Quando Arafat protesse gli ebrei
Martina Toti 27 October 2006

Quando un blogger decide di firmarsi "un cuore infranto", ci si immagina quanto meno che il suo diario digitale non contenga altro che lamenti e tormenti di un contemporaneo, giovane Werther. Le passioni di uno Sturm und drang di oggi. Ma la storia di Aaron, il blogger, è diversa. Aaron è uno studente universitario libanese che, pur non essendo ebreo, ha deciso di dedicarsi alla ricerca della comunità quasi perduta degli ebrei del Libano. Nella sua pagina di benvenuto al sito spiega agli increduli: "La gente è sorpresa dal fatto che un non-ebreo sia così coinvolto eppure rispondo a chi mi critica che se si crede per davvero nel Libano, si crede in tutti i libanesi, ebrei compresi".

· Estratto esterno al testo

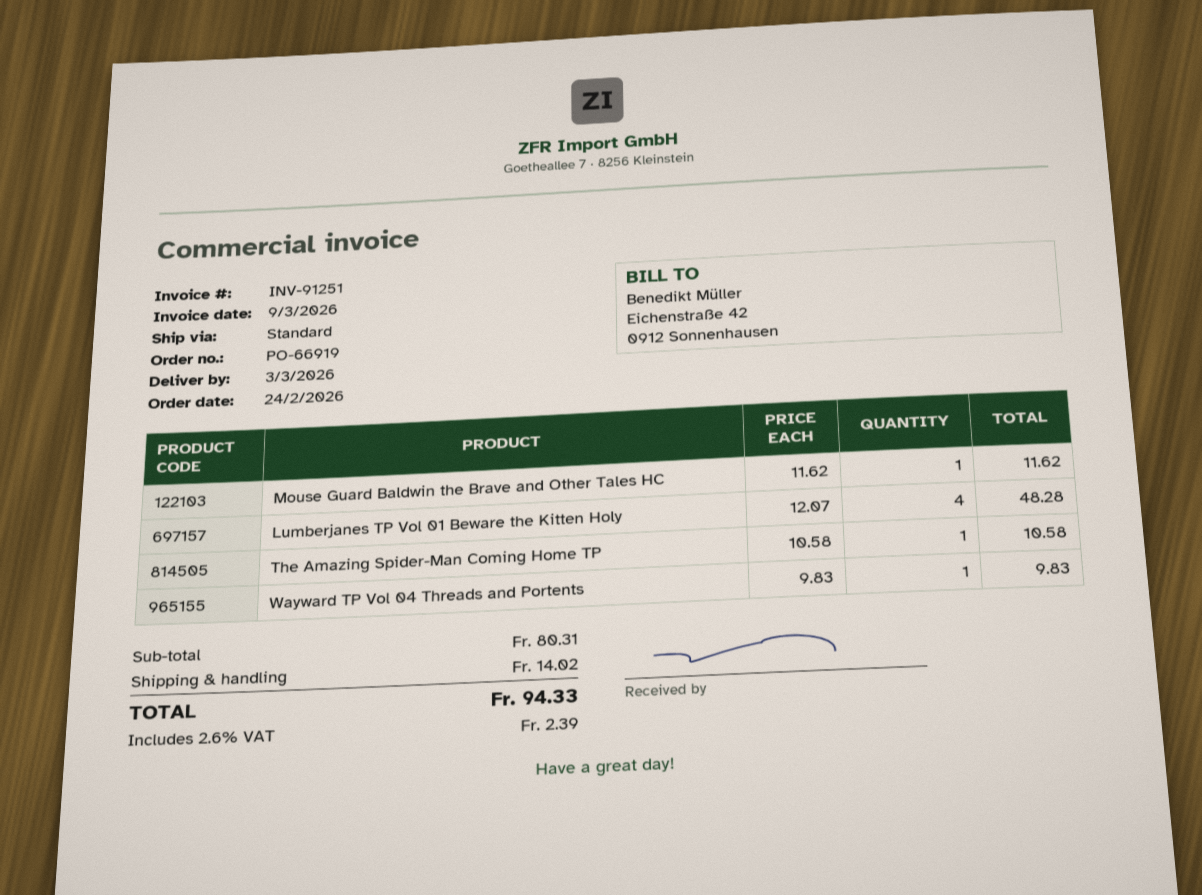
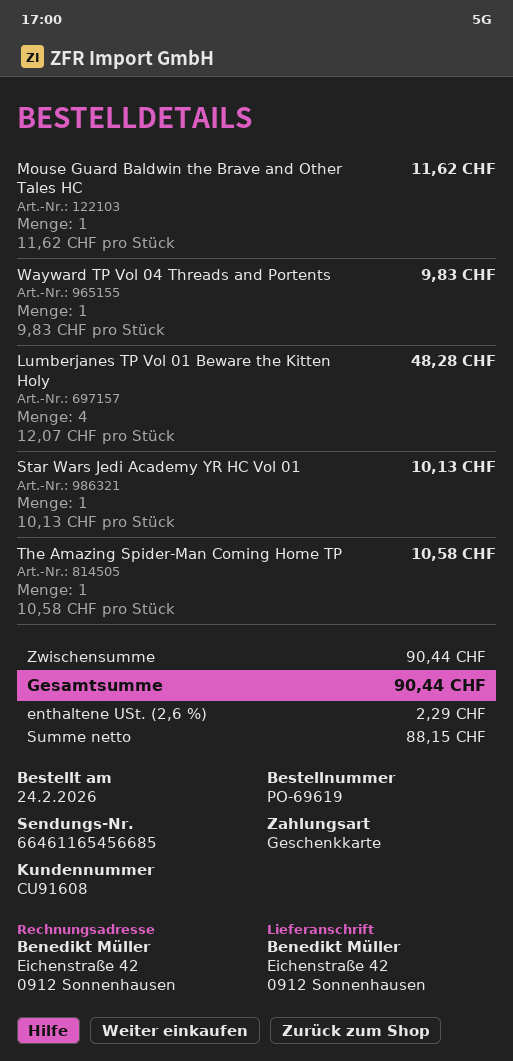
order number: PO-66919 -> PO-69619
Star Wars Jedi Academy YR HC Vol 01: none -> 1 x 10.13 = 10.13
subtotal: 80.31 -> 90.44
shipping: 14.02 -> none
tax: 2.6% = 2.39 -> 2.6% = 2.29
total: 94.33 -> 90.44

Il fatto è che di ebrei in Libano ne sono rimasti assai pochi. Anche se non si dispone di dati certi a causa della mancanza di censimenti ufficiali successivi al 1932, le stime parlano di un centinaio di persone di cui solo una quarantina a Beirut. Nella capitale la sinagoga Maghen Abraham è il tempio diroccato di un popolo disperso. Il tetto quasi completamente distrutto, il pavimento sconnesso, le iscrizioni cancellate, all’interno restano solo due stelle di David. Chi è rimasto non ama parlare della sinagoga e del suo passato. Aaron ha enormi difficoltà a rintracciare qualcuno disposto a raccontargli la propria storia. C’è Moshe, nome fittizio di un ebreo settantenne il quale, alla fine, tre anni fa, ha deciso di lasciare Beirut per andare a vivere a Parigi. Aaron riporta l’intervista che Moshe ha rilasciato qualche settimana fa a Ynetnews.com.

Quando il suo racconto diventava troppo denso di ricordi, Moshe chiedeva al giornalista di fermarsi, di rallentare il passo: ricordare è doloroso. Bisogna organizzare i propri pensieri. Negli anni ’50 – ’60, Beirut "era una città molto bella. Ebrei, drusi, sciiti, sunniti, cristiani vivevano tutti in pace, da buoni vicini e da buoni amici. C’erano pochissimi problemi tra di noi. Avevamo sedici sinagoghe a Beirut; erano tutte piene." Storicamente, l’ebraismo era una delle diciotto confessioni religiose riconosciute ufficialmente in Libano. Gli ebrei godevano degli stessi diritti di tutte le altre minoranze, e – di fatto – il loro numero era in continua crescita anche dopo la guerra arabo-israeliana del 1948. A quell’epoca gli ebrei erano circa 14.000. Le cose cambiarono quando esplose la guerra civile. Nella capitale libanese rimasero non più di 1800 ebrei. Ma capitava, a volte, che quelli che vivevano nel quartiere della sinagoga venissero protetti da Fatah, il gruppo di Arafat.

"All’epoca compivano ancora una distinzione tra un ebreo e un israeliano." Le cose peggiorarono quando Israele invase il Libano nel 1982. Moshe ricorda di aver pensato che fosse tornata la pace, ma il prepotente ingresso sulla scena di Hezbollah e i conflitti con gli sciiti di Nabih Beri ridussero ulteriormente la presenza ebraica. In soli tre anni, altri 300 ebrei lasciarono il paese. Le case di preghiera vennero abbandonate e le sinagoghe razziate. Nel 2002, quando la comunità languiva, Hariri propose di ristrutturare la sinagoga Maghen Abraham. Il restauro, però, non iniziò mai e la vicina scuola talmudica venne rasa al suolo per lasciare ad altri edifici, fatti costruire sempre da Hariri, la possibilità di una vista sul mare. Moshe se ne è andato, stanco della paura, della mancanza di sicurezza. Ma i quaranta che sono rimasti, dice convinto, non se ne andranno mai.

Anche Aaron sembra esserne sicuro. Lo scopo del suo blog è "ristabilire una connessione tra i libanesi di fede ebraica nel mondo e il loro paese d’origine. Il messaggio di coesistenza e genuina unità nazionale non è attuabile fintanto che un frammento del mosaico delle minoranze del Libano risulterà mancante. Il nostro unico intento è dare nuova vita alla comunità ebraica libanese, o almeno, onorare quella comunità un tempo vibrante". "Questa è la mia storia, – scrive Aaron – il Libano in cui credo è il Libano dell’umanità, della coesistenza, dell’amore e della tolleranza. L’etica su tutto il resto, sulla politica, sull’odio. … Basta con l’ignoranza e l’odio cieco. Un cuore infranto, un figlio ottimista, Aaron".